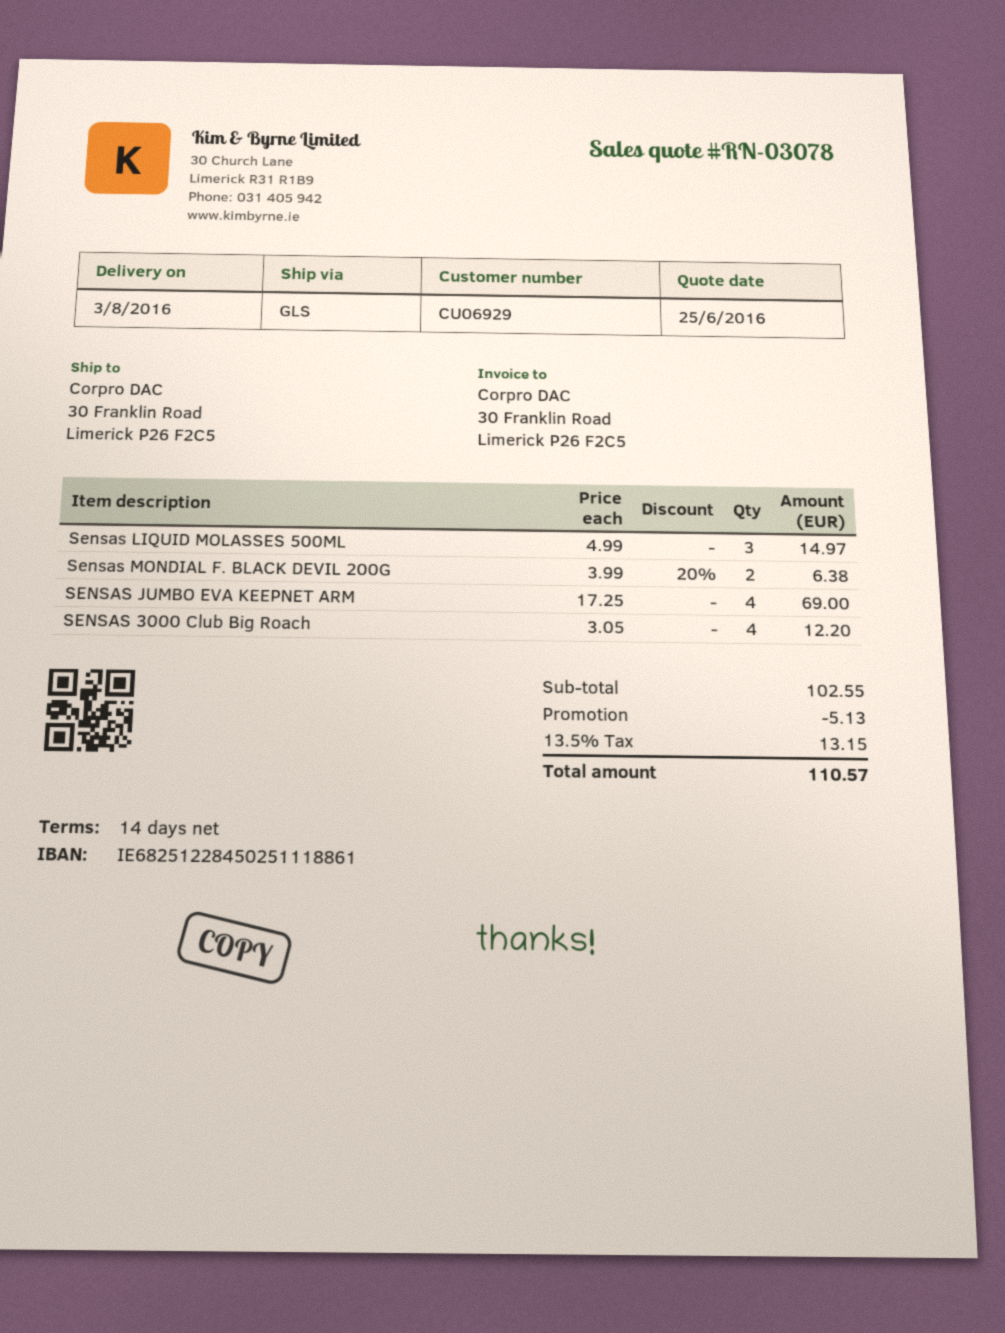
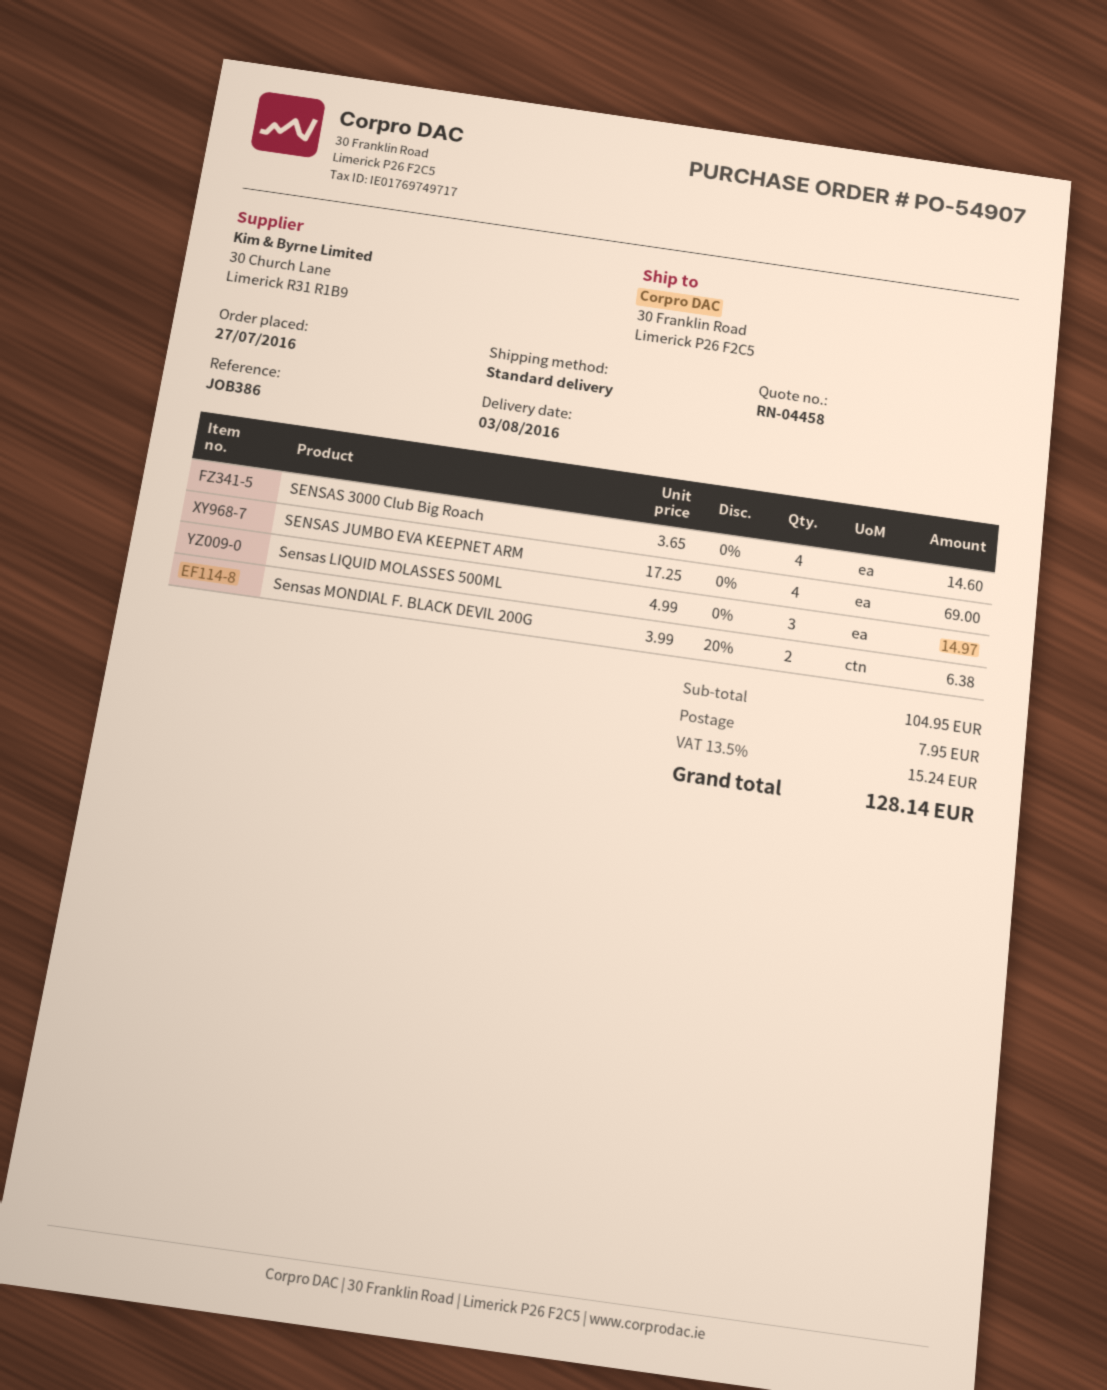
quote number: RN-03078 -> RN-04458
shipping method: GLS -> standard
SENSAS 3000 Club Big Roach: 4 x 3.05 = 12.20 -> 4 x 3.65 = 14.60
subtotal: 102.55 -> 104.95
discount: 5.13 -> none
shipping: none -> 7.95
tax: 13.5% = 13.15 -> 13.5% = 15.24
total: 110.57 -> 128.14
:::::
Required action: Answer with the exact lines running from the one that contains "shipping: none -> 7.95" through the last line of the data. Include no other line.

Result for this exercise:
shipping: none -> 7.95
tax: 13.5% = 13.15 -> 13.5% = 15.24
total: 110.57 -> 128.14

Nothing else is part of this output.